On Friday, I posted the first half of a lesson about learning English quickly. The key word here was "quickly." I didn't mean it to come across like clickbait or spam, and I would never make silly promises to my students. What I wanted was for them to discuss whether or not it's possible to fastrack language acquisition.

Today, I'm bringing you the second half of that lesson. Up to this point, the students have been discussing learning English, and they've even suggested methods for international students to learn Chinese. Now it's time for them to watch a TED Talk by Chris Lonsdale, which is filled with ways to speed up language learning.

First, here's the PPT. This contains the whole lesson.
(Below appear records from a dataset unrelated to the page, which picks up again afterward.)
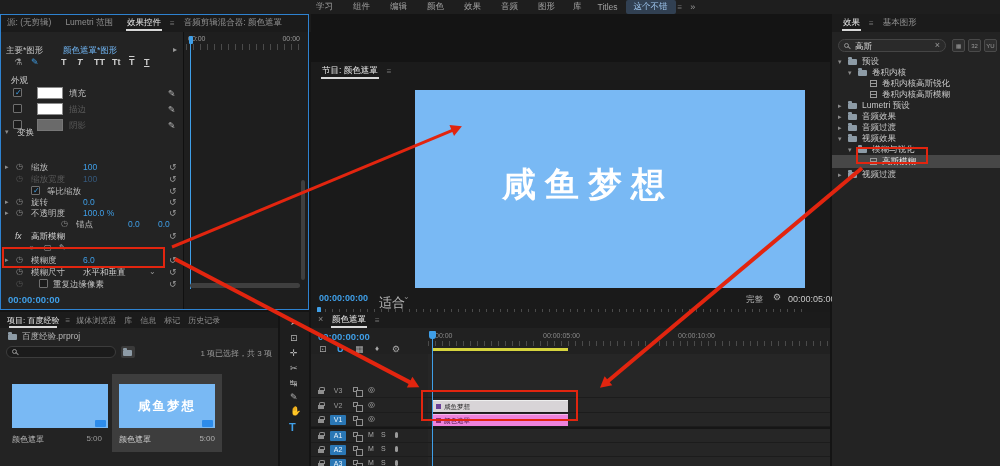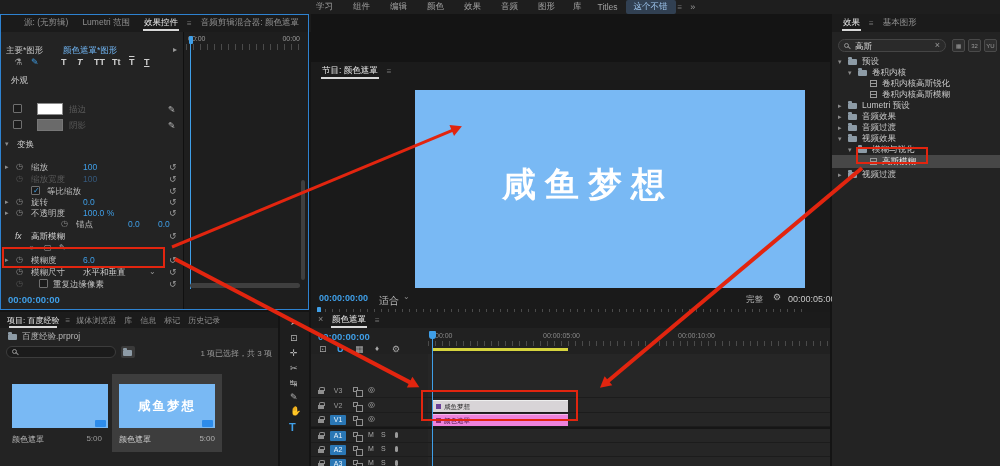"源: (无剪辑)" div.tabrow { padding-left: 17px -> none }
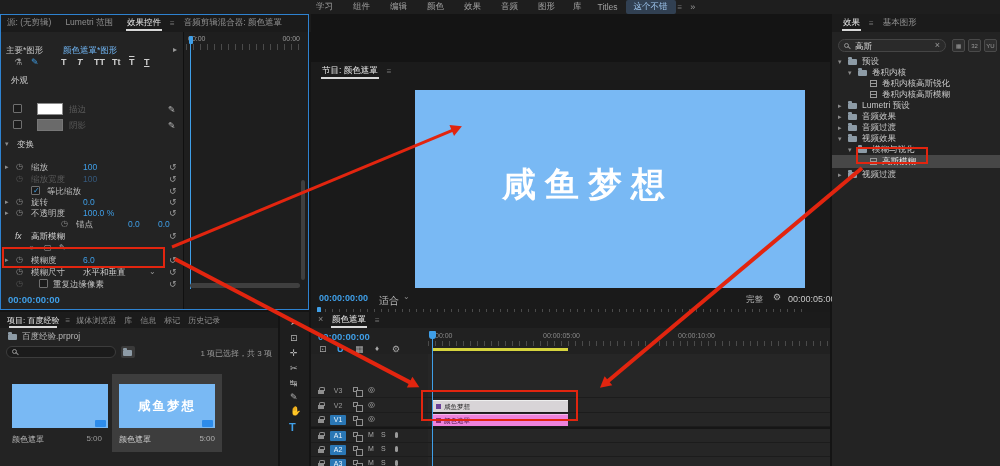"填充" div.ecrow { html: none -> <div> <span></span> <span></span> <span>填充</span> <span></span> </div> }
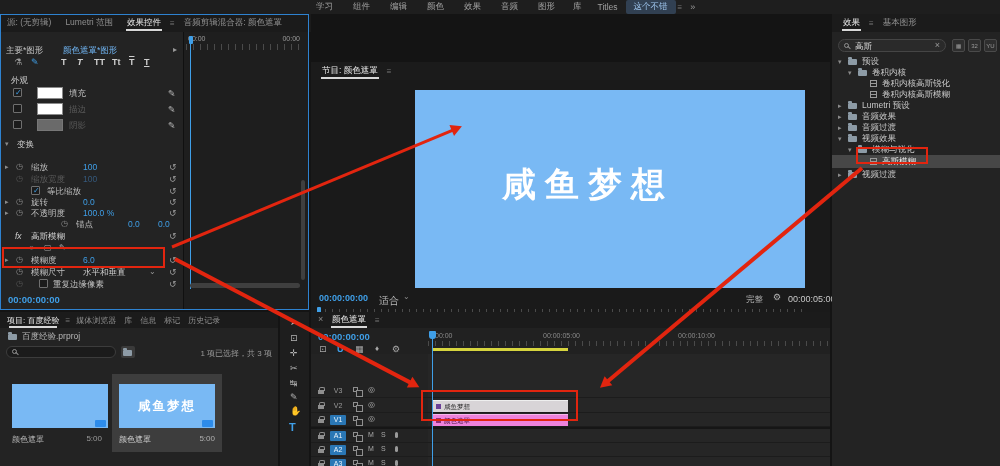"变换" div.ecrow { top: 106px -> 94px }
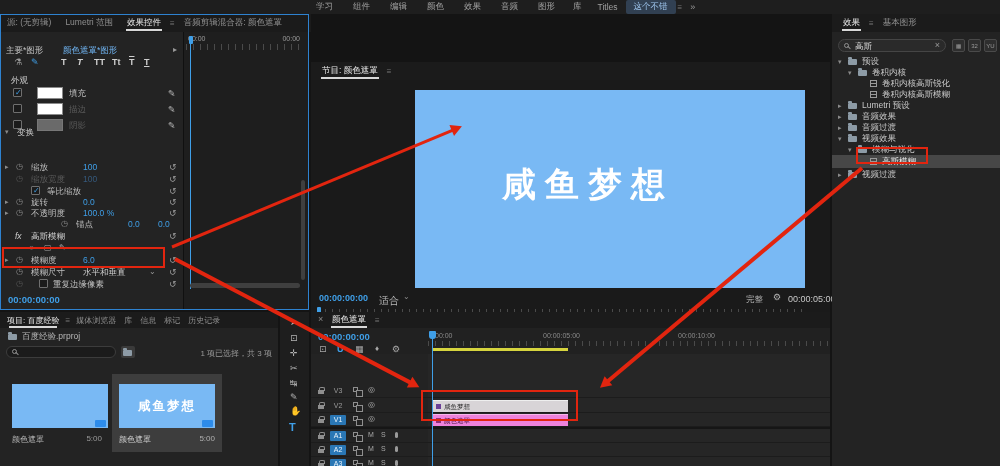"适合" span { font-size: 10px -> 13px }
When it comes to the blank slide, start the video - I'll put the YouTube link below.


How to learn any language in 6 months from David Wills



Obviously, this is for Chinese (or Taiwanese) learners. The PPT is bilingual, as my students for this lesson had a low level of English but I still thought it would be useful for them to consider these questions and watch this video. Feel free to edit out the Chinese or even input whatever is the L1 of your students.

Importantly, don't forget to leave time for the final question. I believe the most important questions you can ever ask your students are: "How do you feel?" and "What do you think about that?"

Click here for more ESL or IELTS -style questions on Chris Lonsdale's TEDx Talk.

Friday, 24 February 2017

How to Learn English Quickly!

I've just finished my first week of classes for the spring semester, and I'll share a successful one with you. It should take 45 minutes, and is intended for intermediate level students, although it could also be done with pre-intermediates, given a little patience and explanation.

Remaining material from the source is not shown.